萧径寒抬手,指腹在他眉间蹭了蹭,带了点笑意道:“你怎么好像比我还疼?”
裴青玉轻声道:“我知道,你心里比这伤疼多了。”胸口的伤固然痛,可更痛的,是被这一剑穿透的父子之情。
萧径寒敛了笑意,淡淡道:“早些看清也好,本就不有奢望。”
裴青玉有些担忧:“你呆在这儿,若是王爷的人找来......”
“没事,”萧径寒道,“他一时半会儿还找不到这儿。”
虞南王确实还找不着人。他搜了别院,甚至翻遍了所有他能想到的地方,却一无所获。
直到这时,他才意识到,他对萧径寒一点儿也不了解。这个丢在别院十几年的儿子,早在他看不见的地方,超出了他的掌控。

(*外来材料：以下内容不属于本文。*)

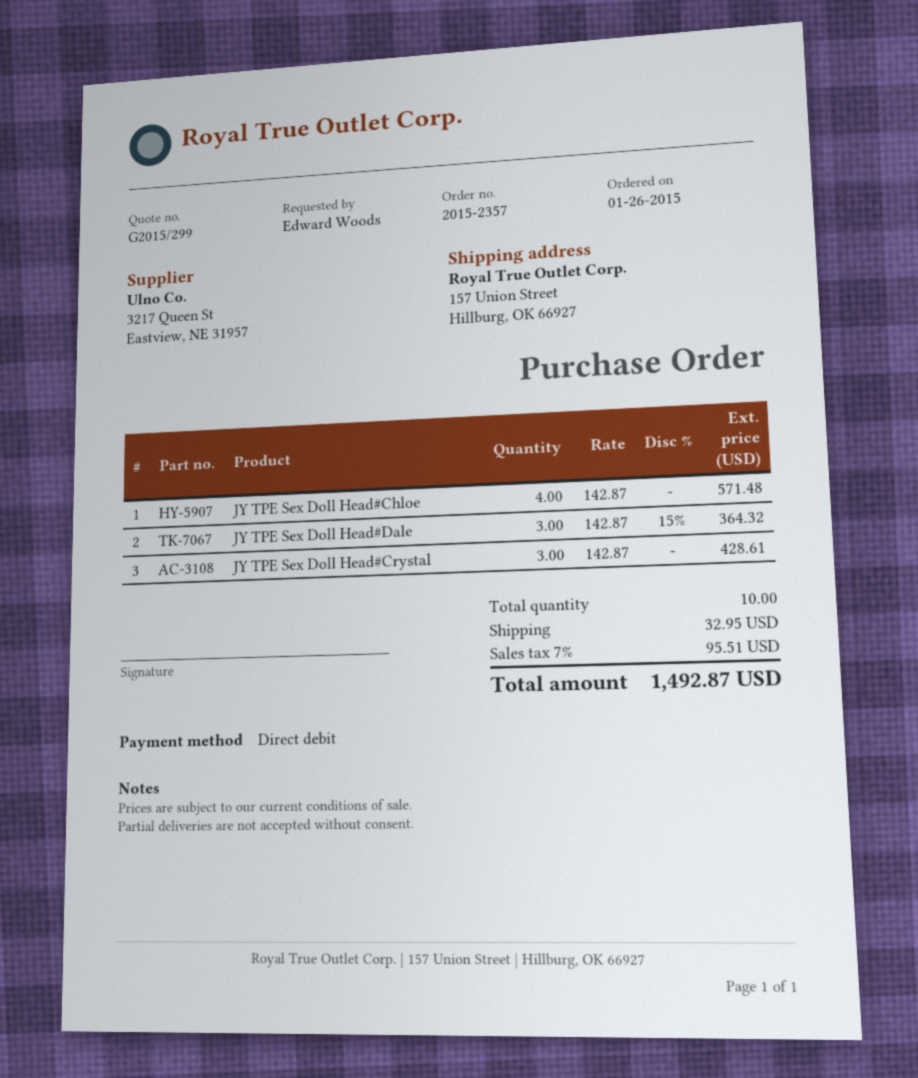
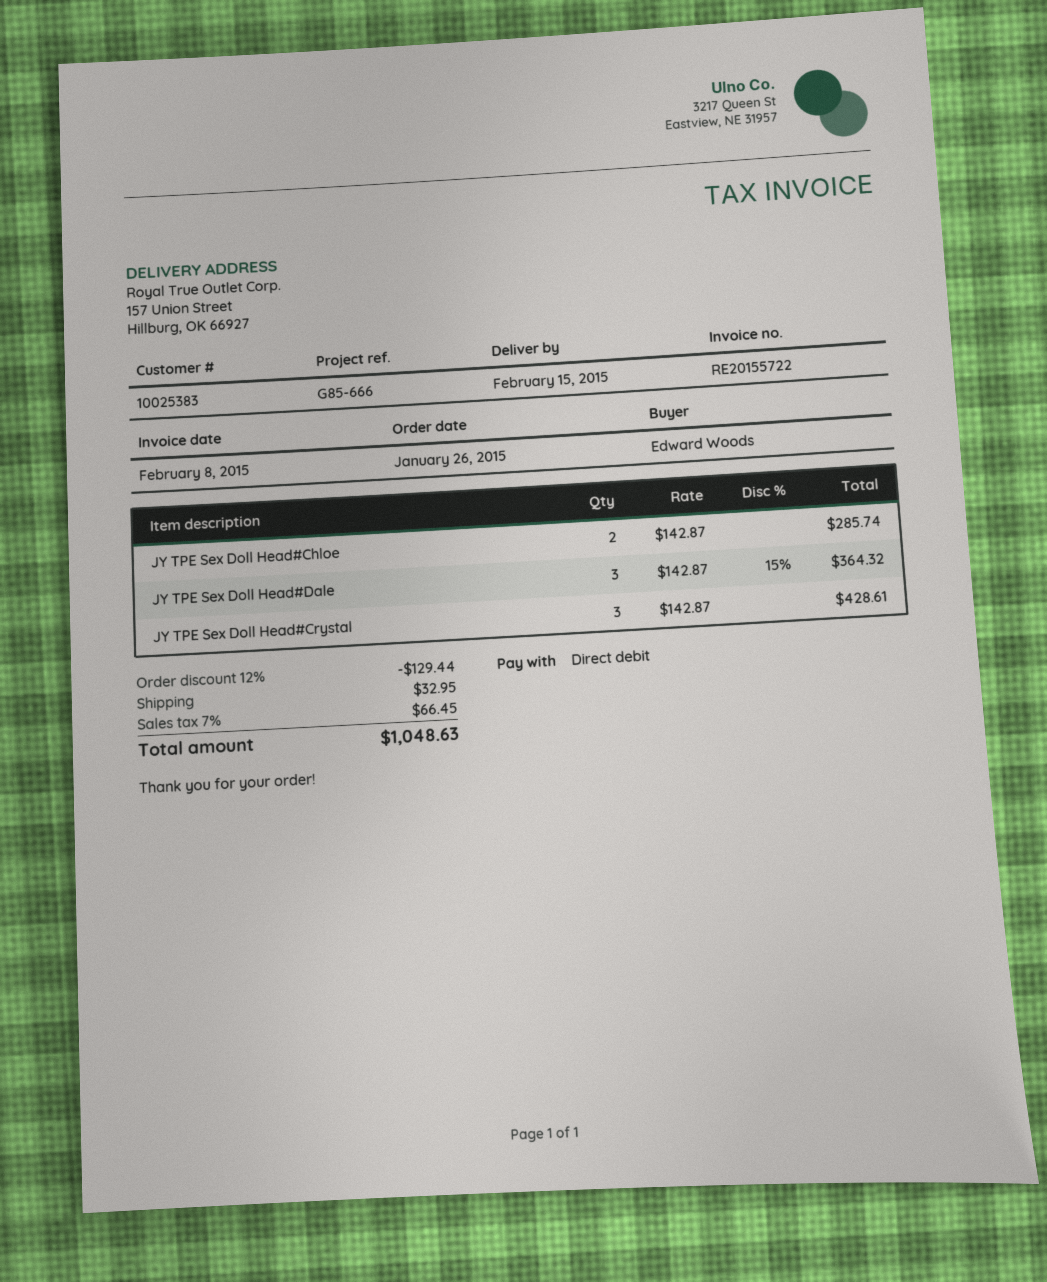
JY TPE Sex Doll Head#Chloe: 4 x 142.87 = 571.48 -> 2 x 142.87 = 285.74
discount: none -> 12% = 129.44
tax: 7% = 95.51 -> 7% = 66.45
total: 1492.87 -> 1048.63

可裴青玉还是不放心,虞南王府那么多人,早晚都会寻到这儿的,到时又该怎么办?
萧径寒见他愁眉不展的,凑过去道:“这么担心我啊?”
都什么时候了,还说笑?裴青玉没好气道:“是啊,担心你又磕傻了。”
“傻了不也好,”萧径寒看着他道,“你不喜欢我傻吗?”
裴青玉:“......倒也不必那么傻。”
萧径寒忽地一把抓住他的手腕,逼近道:“不那么傻,你就喜欢?”
裴青玉被他问得一呆:“不是,我......”
萧径寒越凑越近,健壮的胸膛又热又灼人,裴青玉不禁转开了脸。
萧径寒指尖碰了碰他的耳根,噙着笑意道:“这儿怎么红了?羞了?”
裴青玉躲开他的手,不自在道,“没有......都是男子,有什么好羞的?”
“也是,”萧径寒悠悠道,“我若不是男子,你看了我,可要一辈子对我负责的。”
“又不是我要......”裴青玉红了脸,“是你自己说,要擦身的。”
“是么?”萧径寒道,“可刚进门时,分明是你一把扯开了我的衣衫。”
裴青玉辩解道:“我那是想看你的伤。”
萧径寒:“哦,看伤就不算看了我么?”
裴青玉:“......”
萧径寒:“我若是个女子,清白都没了。”
裴青玉懒得听他胡说,随口道:“那我八抬大轿娶你过门,可好?”
萧径寒眼睛一亮:“真的?”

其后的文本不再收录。